The “Carrie” wasn’t my first choice of boats. I had showed up late at the dock for the days assignments and by the time they called my name “Carrie” was the only boat that needed any crew. I had been on the boat before and found her to be adequate. She wasn’t big by any standard but she was a seaworthy vessel. She was old enough to test my mechanical skills as a second engineer.
I knew I was just one small cog with some unique responsibilities which were integral to the successful operation of the seafaring vessel. I never liked being on the bridge which was filled with all the sophisticated equipment which required far different skills than those I possess. I did like my role on the deck, which houses berthing and the cargo gear.

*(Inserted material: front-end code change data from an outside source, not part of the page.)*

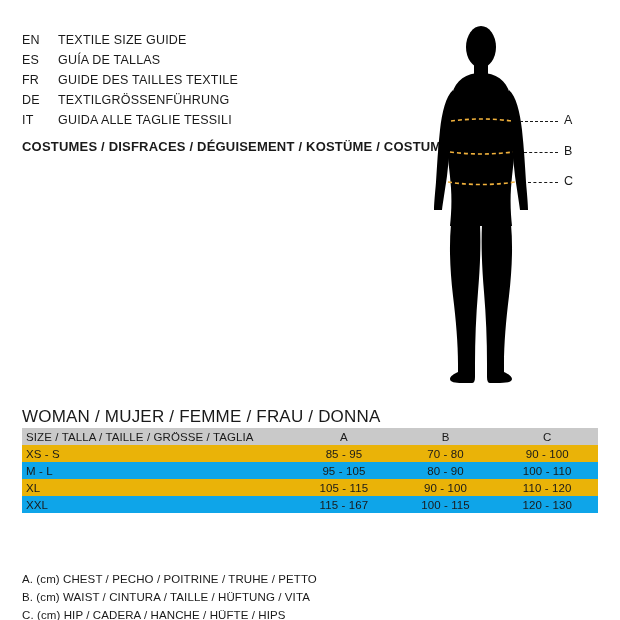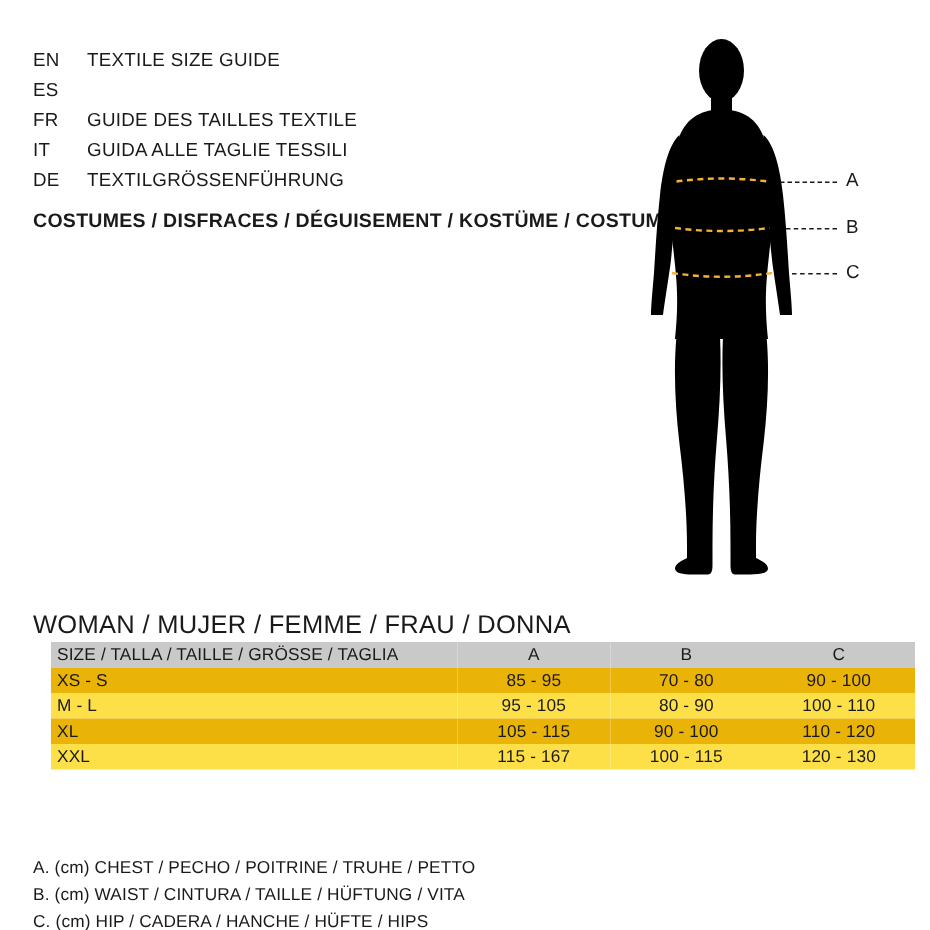"GUÍA DE TALLAS" span.lang-text { html: none -> <span>GUÍA DE TALLAS</span> }
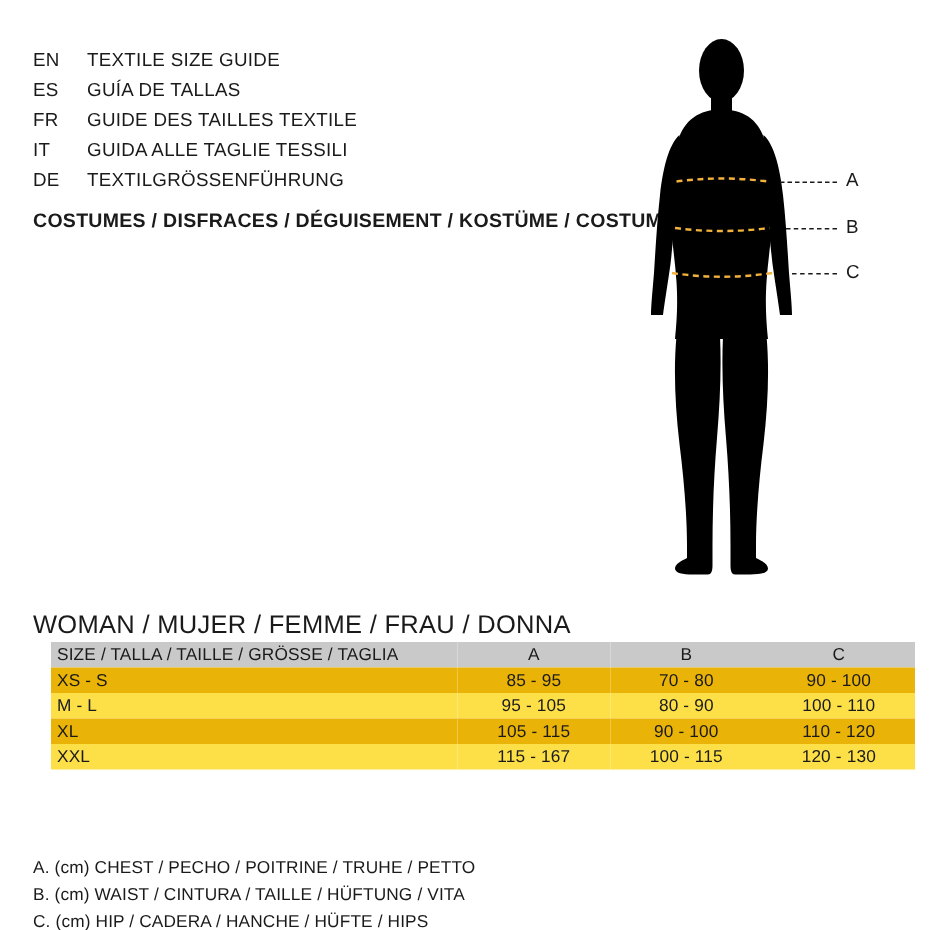"IT" div.lang-row { order: before "DE" -> after "DE" }
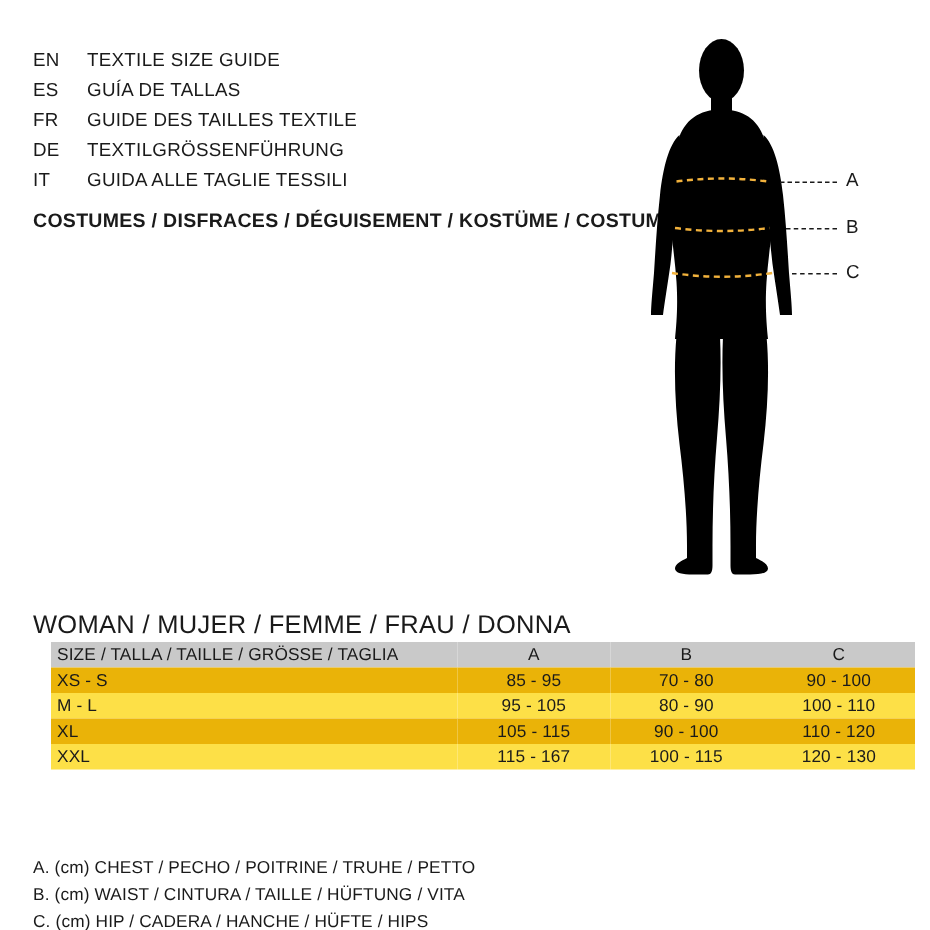"SIZE / TALLA / TAILLE" table.size-table { left: 34px -> 22px }
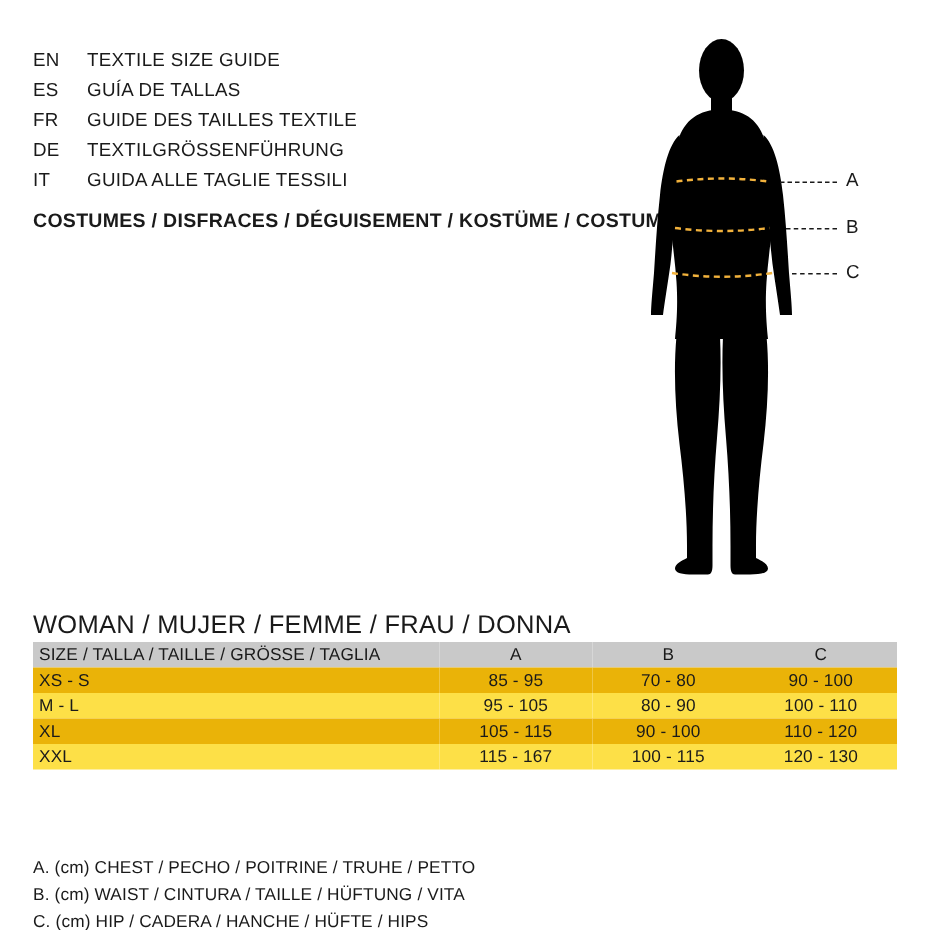"M - L" tr.row-alt { background: #fde047 -> #0ea5e9 }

This would be a simple two-day run, down and back, transporting iron ore pellets from Duluth Minnesota to Detroit Michigan. Still, I wished I had gotten up earlier and got my first choice of boats. The “Fitz” was scheduled to leave on the same morning. Now that would be a ride worth getting up for.
A lighthouse on Lake Superior. Lake “Gitche Gumee” as the Native Americans call it. Native Americans believe that this lake never gives up those that have perished in it. This lighthouse is still searching for the ore freighter “The Edmund Fitzgerald” which sank on November 10, 1975 killing all 29 crew members.
“They are not dead who live in the hearts they leave behind.”